▶ **Exercise prompt**: For each entry, repeat the text exactly and omit any picture it holds.

(Itemized modification records)

····················

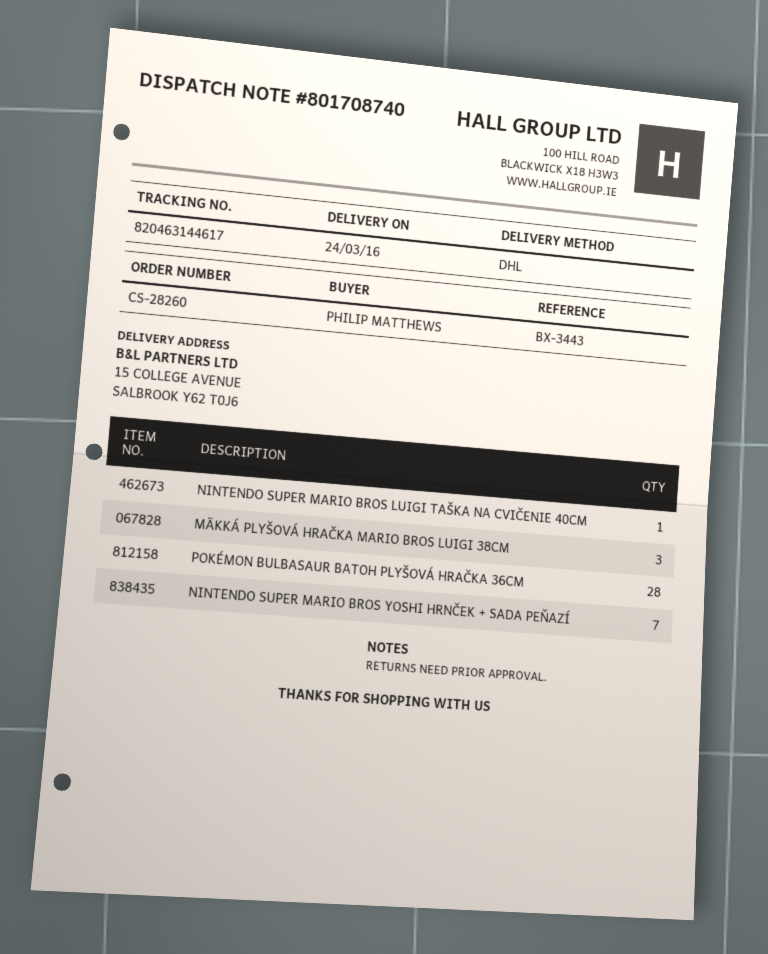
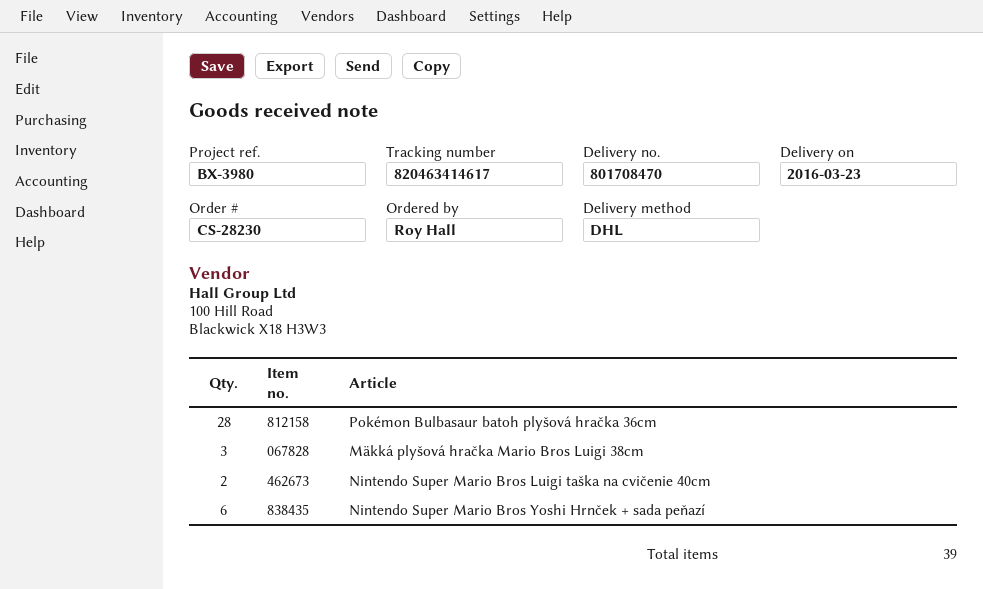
order number: CS-28260 -> CS-28230
delivery note number: 801708740 -> 801708470
delivery date: 2016-03-24 -> 2016-03-23
reference: BX-3443 -> BX-3980
ordered by: PHILIP MATTHEWS -> Roy Hall
tracking number: 820463144617 -> 820463414617
NINTENDO SUPER MARIO BROS LUIGI TAŠKA NA CVIČENIE 40CM: 1 -> 2
NINTENDO SUPER MARIO BROS YOSHI HRNČEK + SADA PEŇAZÍ: 7 -> 6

····················

▶ **Result of the task**:
order number: CS-28260 -> CS-28230
delivery note number: 801708740 -> 801708470
delivery date: 2016-03-24 -> 2016-03-23
reference: BX-3443 -> BX-3980
ordered by: PHILIP MATTHEWS -> Roy Hall
tracking number: 820463144617 -> 820463414617
NINTENDO SUPER MARIO BROS LUIGI TAŠKA NA CVIČENIE 40CM: 1 -> 2
NINTENDO SUPER MARIO BROS YOSHI HRNČEK + SADA PEŇAZÍ: 7 -> 6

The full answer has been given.